Please write out the listing exactly, leaving each picture out.
○ ○ ○ ○ ○ ○ ○
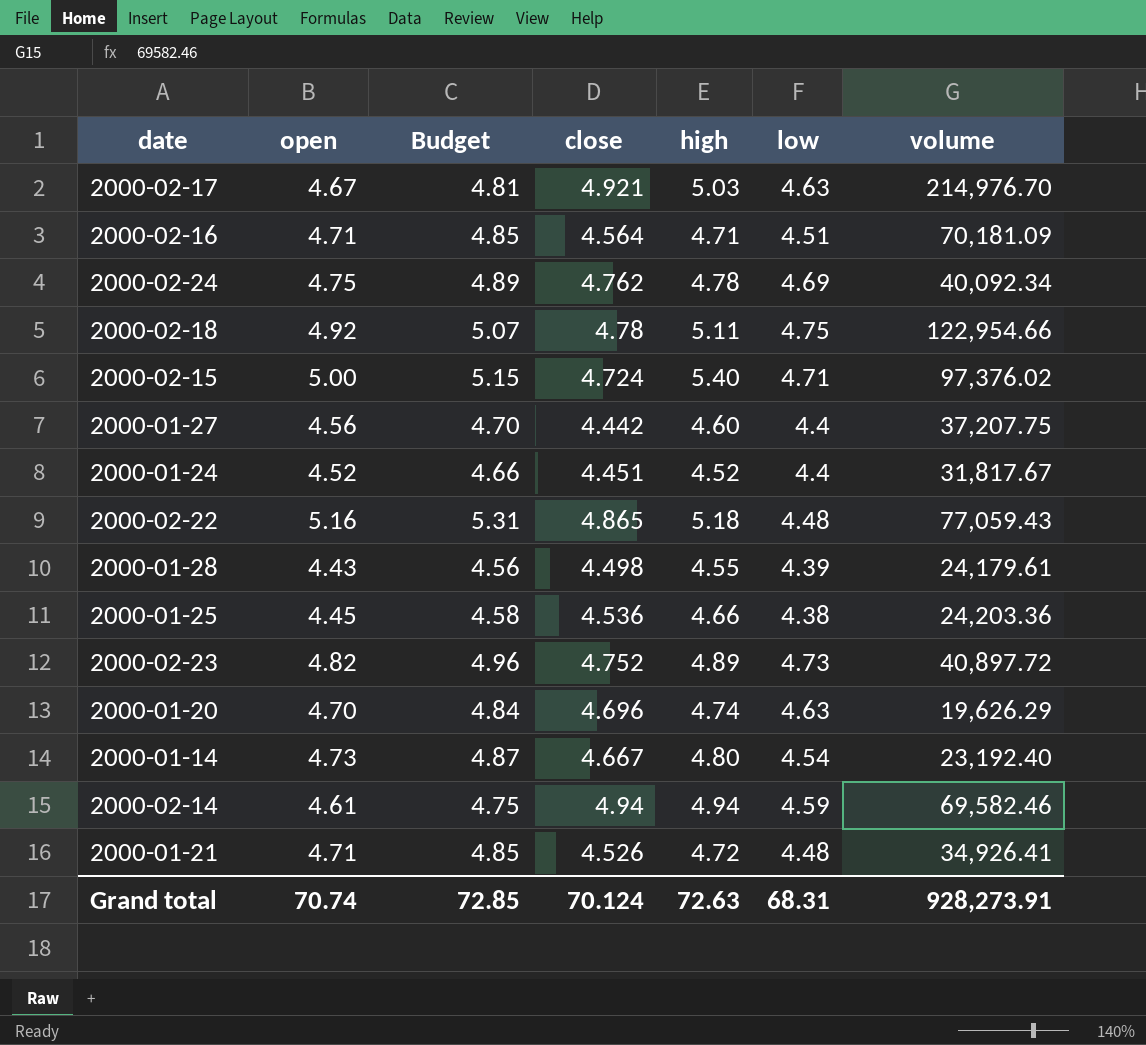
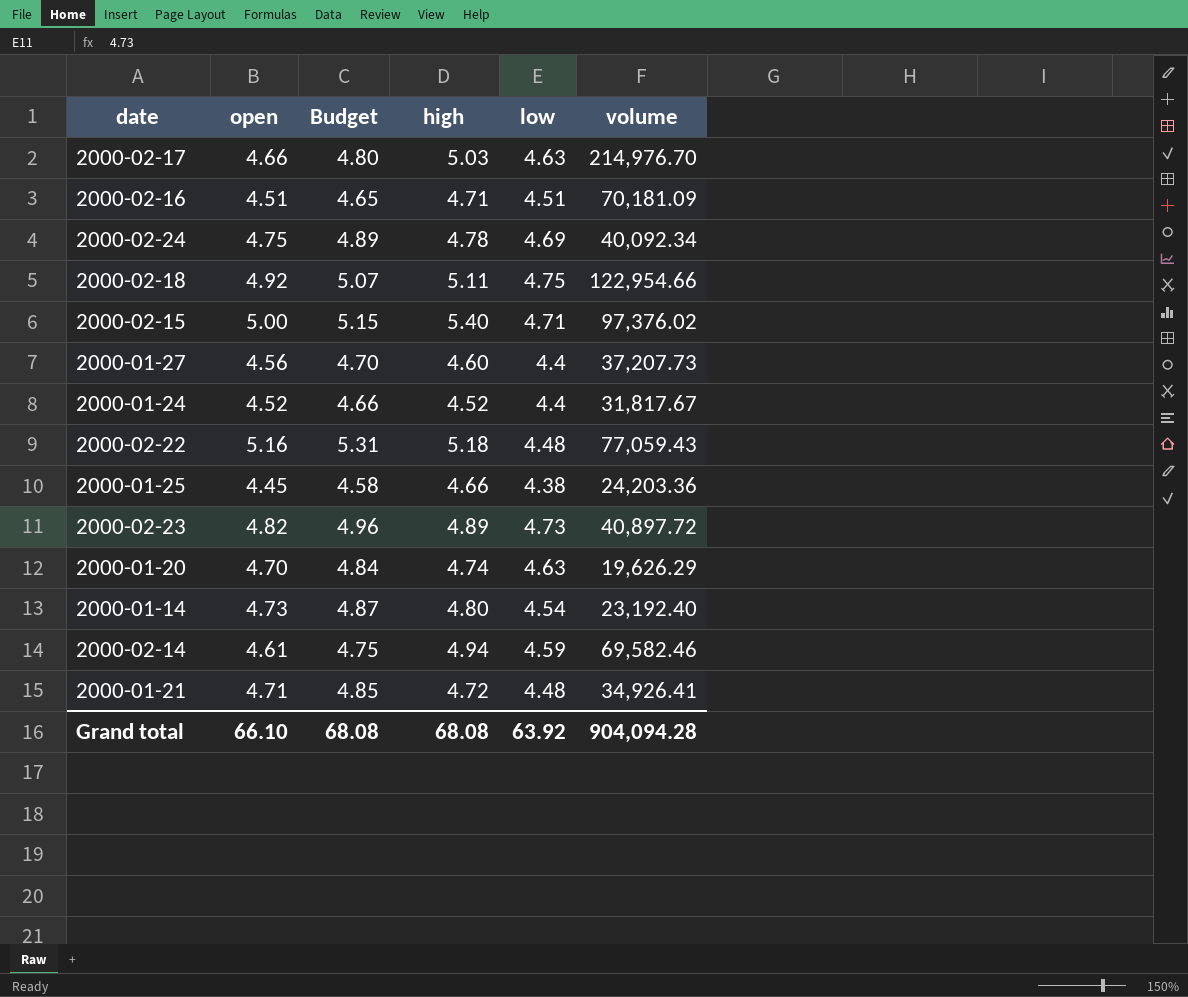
column close | position: 4 -> none
row 2000-01-28: 4.43 | 4.56 | 4.498 | 4.55 | 4.39 | 24,179.61 -> none
2000-02-17 | open: 4.67 -> 4.66
2000-02-17 | Budget: 4.81 -> 4.80
2000-02-16 | open: 4.71 -> 4.51
2000-02-16 | Budget: 4.85 -> 4.65
2000-01-27 | volume: 37,207.75 -> 37,207.73
Grand total | open: 70.74 -> 66.10
Grand total | Budget: 72.85 -> 68.08
Grand total | high: 72.63 -> 68.08
Grand total | low: 68.31 -> 63.92
Grand total | volume: 928,273.91 -> 904,094.28

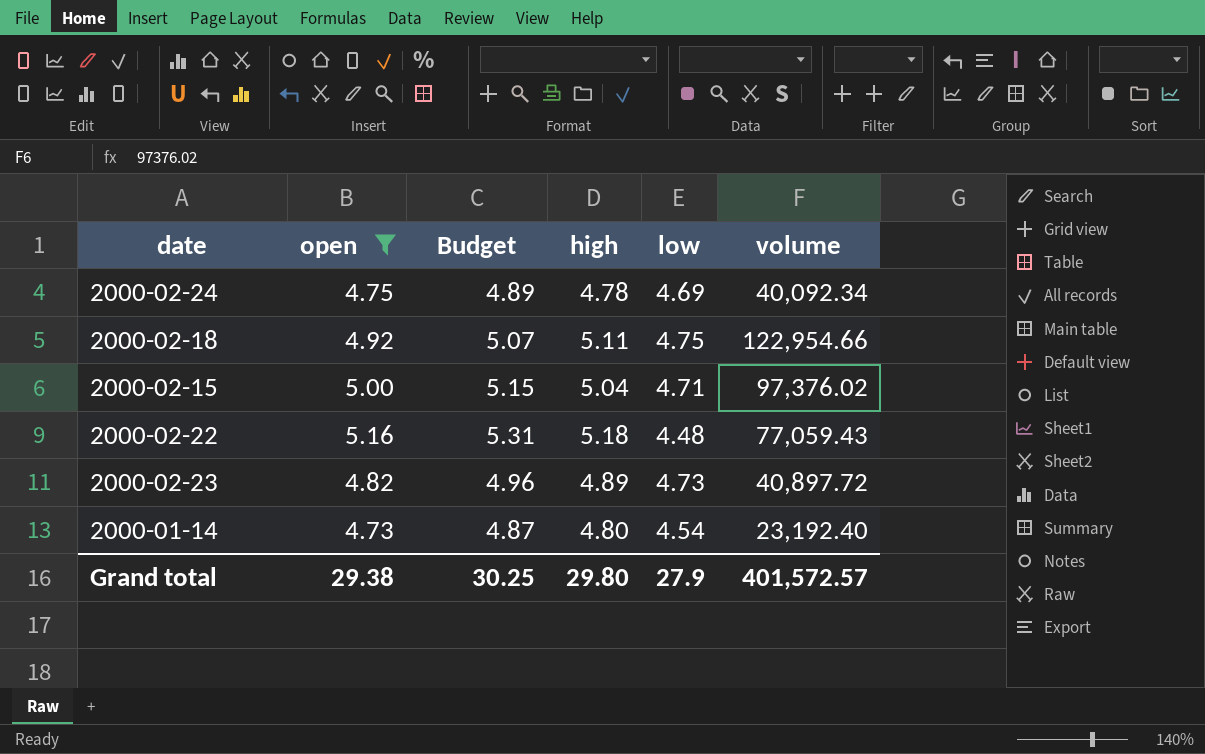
filter: none -> open >= 4.73
2000-02-15 | high: 5.40 -> 5.04
Grand total | open: 66.10 -> 29.38
Grand total | Budget: 68.08 -> 30.25
Grand total | high: 68.08 -> 29.80
Grand total | low: 63.92 -> 27.9
Grand total | volume: 904,094.28 -> 401,572.57

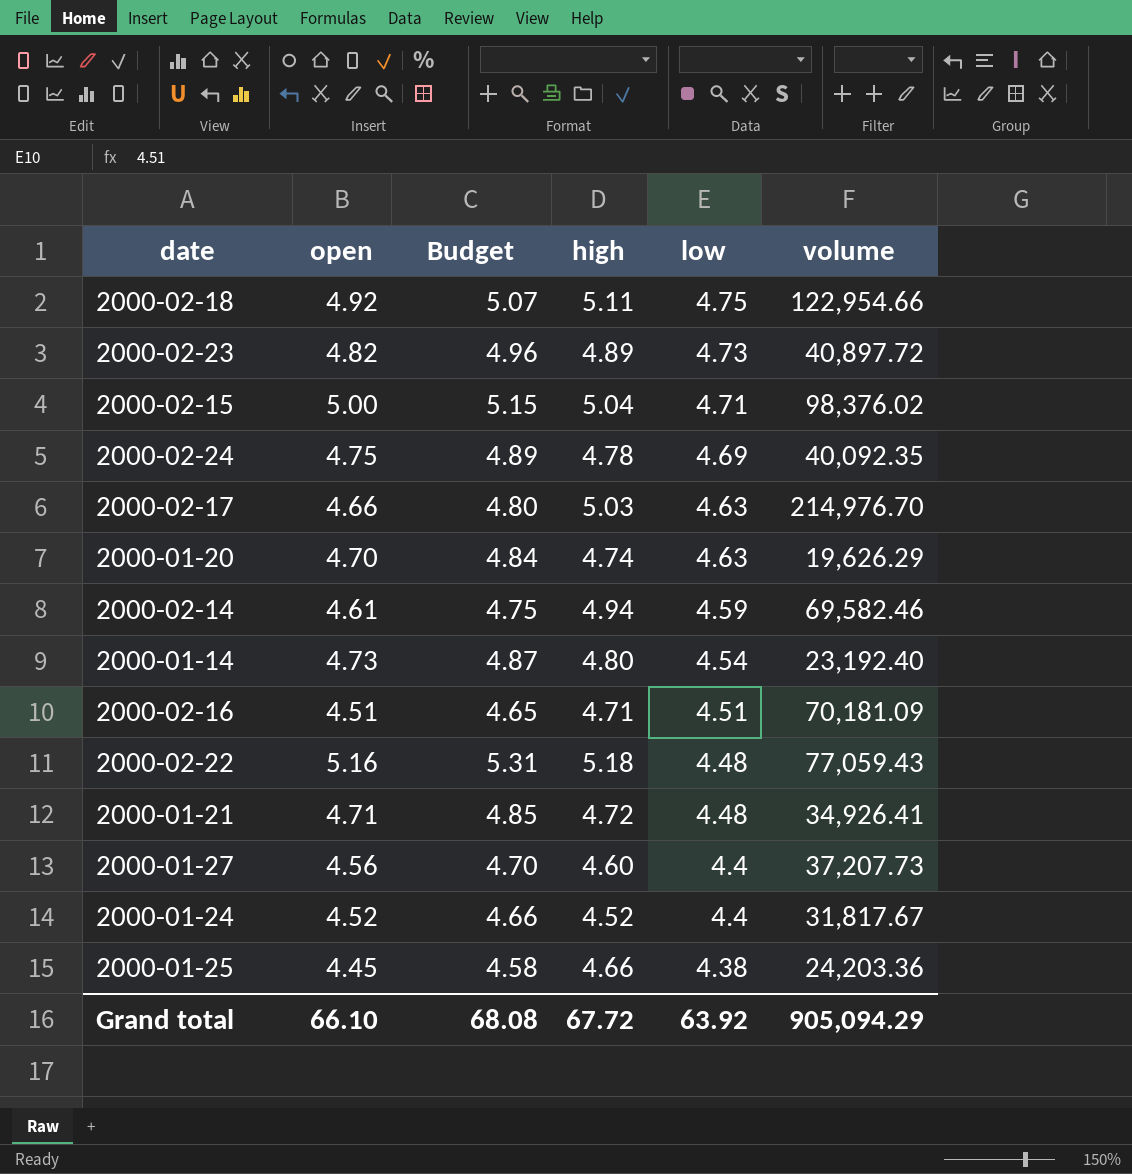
filter: open >= 4.73 -> none
row order: none -> low descending
2000-02-15 | volume: 97,376.02 -> 98,376.02
2000-02-24 | volume: 40,092.34 -> 40,092.35
Grand total | open: 29.38 -> 66.10
Grand total | Budget: 30.25 -> 68.08
Grand total | high: 29.80 -> 67.72
Grand total | low: 27.9 -> 63.92
Grand total | volume: 401,572.57 -> 905,094.29

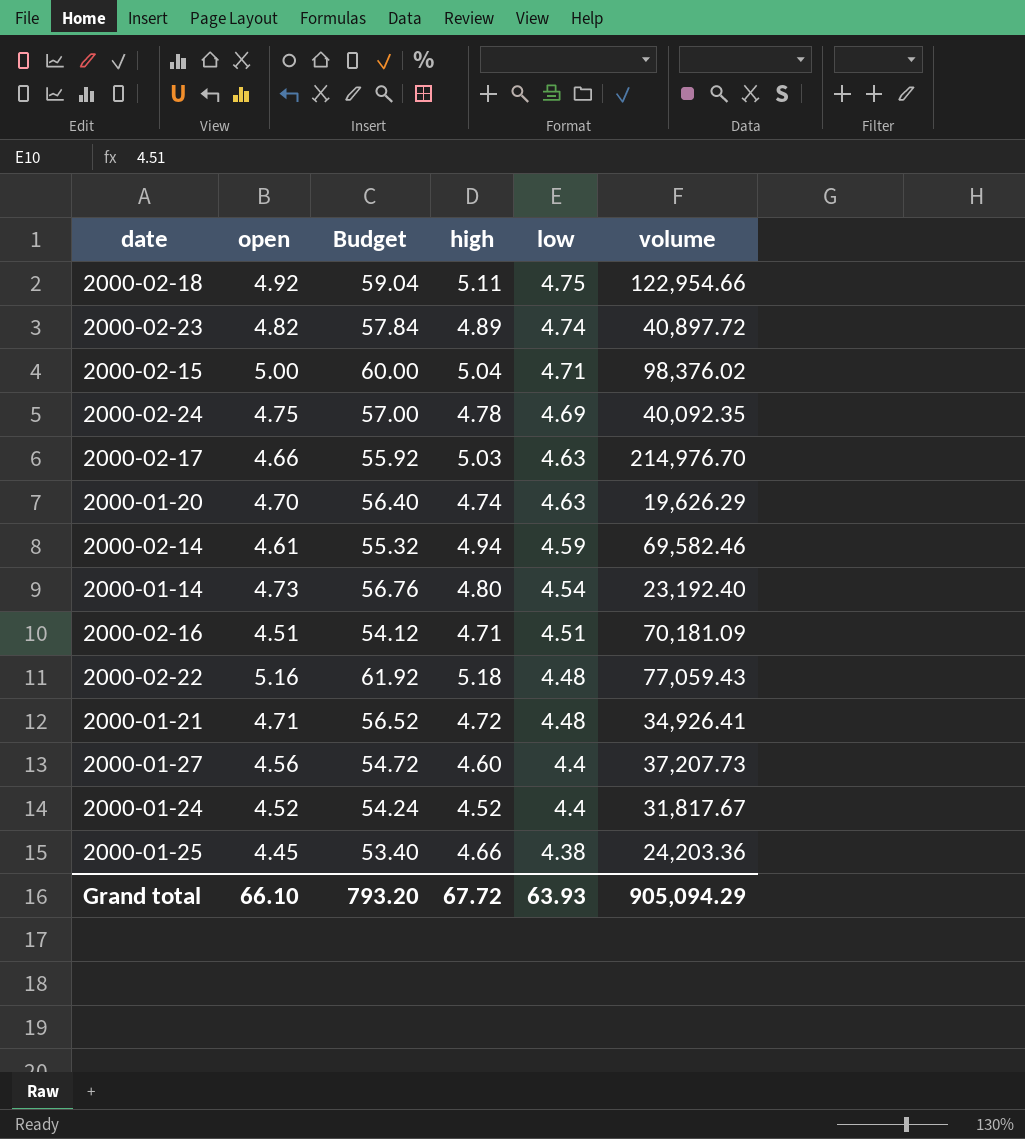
column Budget | formula: [open] * 1.03 -> [open] * 12
2000-02-23 | low: 4.73 -> 4.74
Grand total | Budget: 68.08 -> 793.20
Grand total | low: 63.92 -> 63.93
○ ○ ○ ○ ○ ○ ○
YOUR RESPONSE:
column close | position: 4 -> none
row 2000-01-28: 4.43 | 4.56 | 4.498 | 4.55 | 4.39 | 24,179.61 -> none
2000-02-17 | open: 4.67 -> 4.66
2000-02-17 | Budget: 4.81 -> 4.80
2000-02-16 | open: 4.71 -> 4.51
2000-02-16 | Budget: 4.85 -> 4.65
2000-01-27 | volume: 37,207.75 -> 37,207.73
Grand total | open: 70.74 -> 66.10
Grand total | Budget: 72.85 -> 68.08
Grand total | high: 72.63 -> 68.08
Grand total | low: 68.31 -> 63.92
Grand total | volume: 928,273.91 -> 904,094.28

filter: none -> open >= 4.73
2000-02-15 | high: 5.40 -> 5.04
Grand total | open: 66.10 -> 29.38
Grand total | Budget: 68.08 -> 30.25
Grand total | high: 68.08 -> 29.80
Grand total | low: 63.92 -> 27.9
Grand total | volume: 904,094.28 -> 401,572.57

filter: open >= 4.73 -> none
row order: none -> low descending
2000-02-15 | volume: 97,376.02 -> 98,376.02
2000-02-24 | volume: 40,092.34 -> 40,092.35
Grand total | open: 29.38 -> 66.10
Grand total | Budget: 30.25 -> 68.08
Grand total | high: 29.80 -> 67.72
Grand total | low: 27.9 -> 63.92
Grand total | volume: 401,572.57 -> 905,094.29

column Budget | formula: [open] * 1.03 -> [open] * 12
2000-02-23 | low: 4.73 -> 4.74
Grand total | Budget: 68.08 -> 793.20
Grand total | low: 63.92 -> 63.93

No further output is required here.